|
Hej! |
|
Od jakiegoś czasu każą mi pić wodę z kubka. |
|
A ja tak bardzo lubiłem pić z mojej małej buteleczki! |
|
Więc do tej zmiany podszedłem z nieskrywanym sceptyzmem. |
|
Przyznaję się bez bicia, że próbowałem zniszczyć mój nowy kubek... |
|
...tłukąc nim o podłogę. |
|
Niestety twarda z niego sztuka - nie potłukł się. Nawet się nie porysował. |
|
Wymyśliłem więc inny sposób na zniszczenie kubka. |
|
Potrzebowałem czegoś superostrego, a czy jest coś ostrzejszego, niż... |
|
... moje dwa zęby? |
|
Zacząłem obgryzać kubek z każdej strony z nadzieją, że coś mu odpadnie: |
|
albo dno, |
|
albo ucho. |
|
I gdy tak gryzłem ten kubek, dotarło do mnie, że... |
|
... właściwie to fajnie się go trzyma i nie jest taki zły! |
|
Od tego dnia chętnie sięgam po mój kubek z myszką. |
|
Picie z niego sprawia, że czuję się taki dorosły! |
Poniżej znajdziecie kawał. Może i stary, może i suchar, ale przynajmniej na temat!

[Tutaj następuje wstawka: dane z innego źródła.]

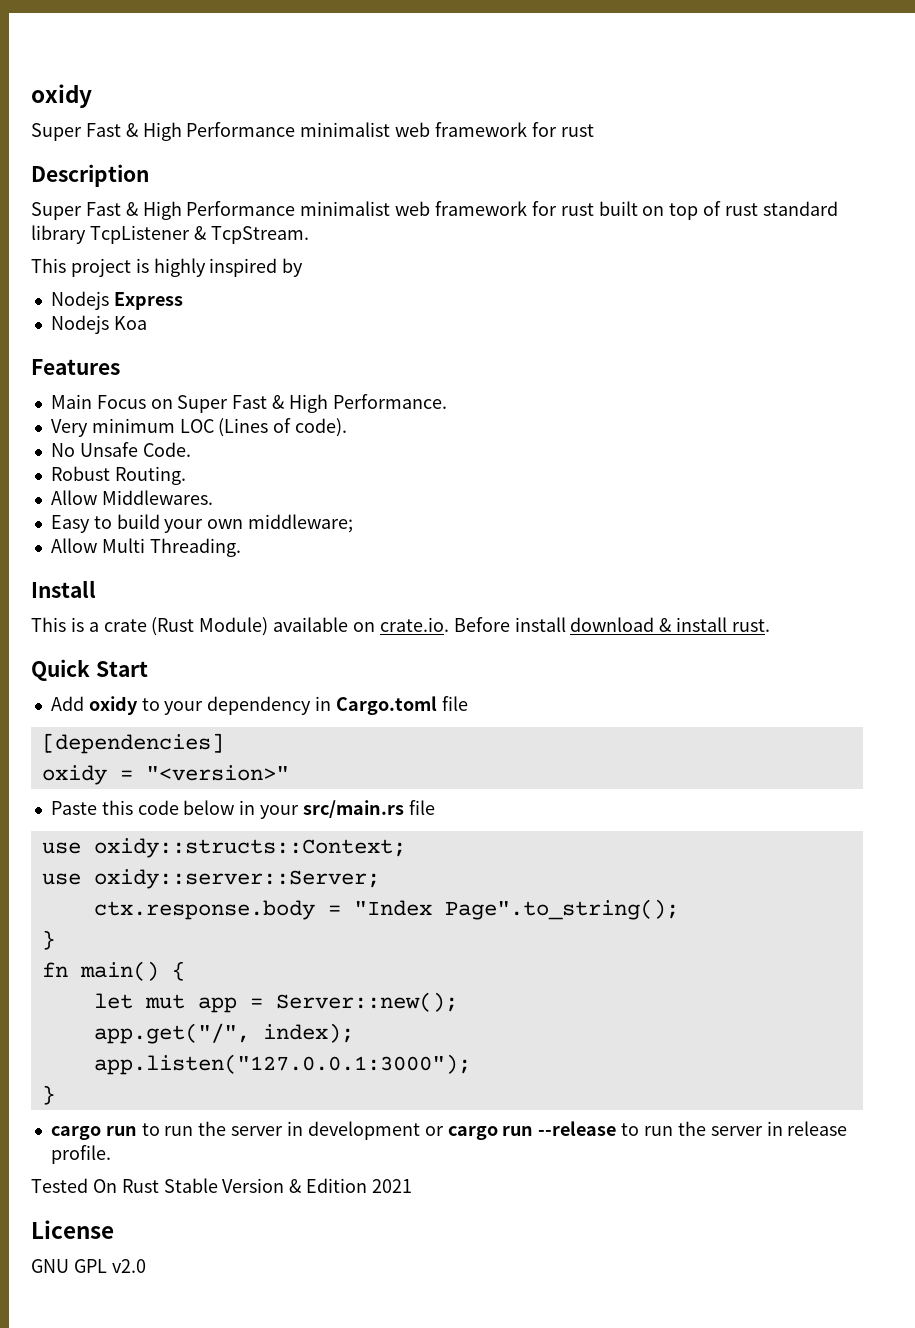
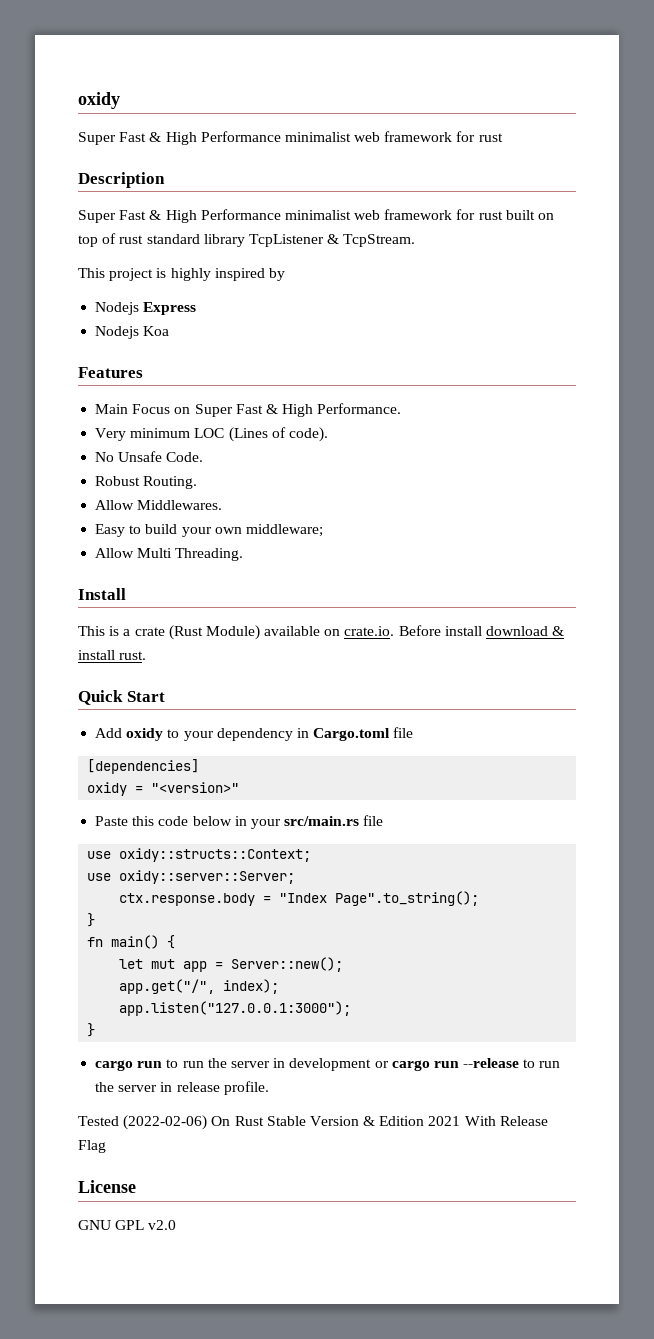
- Tested On Rust Stable Version & Edition 2021
+ Tested (2022-02-06) On Rust Stable Version & Edition 2021 With Release Flag

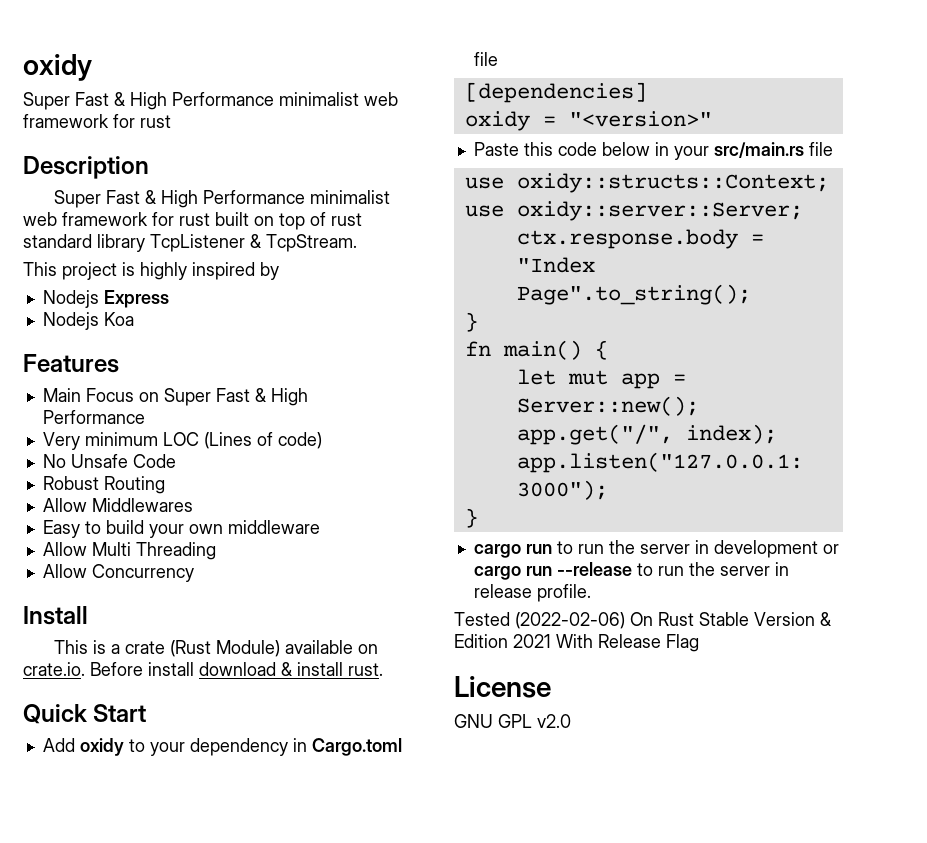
- Main Focus on Super Fast & High Performance.
+ Main Focus on Super Fast & High Performance
- Very minimum LOC (Lines of code).
+ Very minimum LOC (Lines of code)
- No Unsafe Code.
+ No Unsafe Code
- Robust Routing.
- Allow Middlewares.
+ Robust Routing
+ Allow Middlewares
- Easy to build your own middleware;
+ Easy to build your own middleware
- Allow Multi Threading.
+ Allow Multi Threading
+ Allow Concurrency

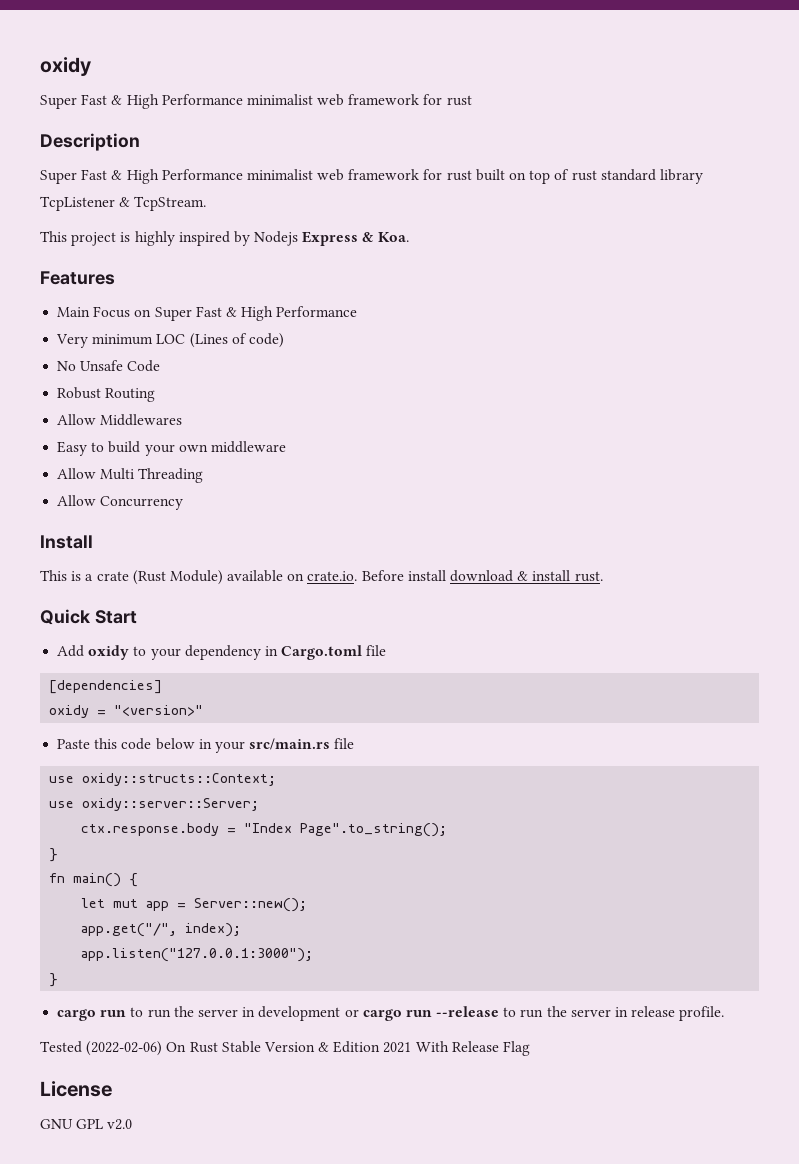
- This project is highly inspired by
- Nodejs Express
- Nodejs Koa
+ This project is highly inspired by Nodejs Express & Koa.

Przychodzi baba do lekarza i mówi:
- Panie doktorze mój mąż zachowuje się dziwnie. Codziennie rano wypija kawę, a następnie zjada filiżankę i zostawia uszko.
Lekarz po chwili odpowiada:
- To rzeczywiście bardzo dziwne, uszko jest najsmaczniejsze.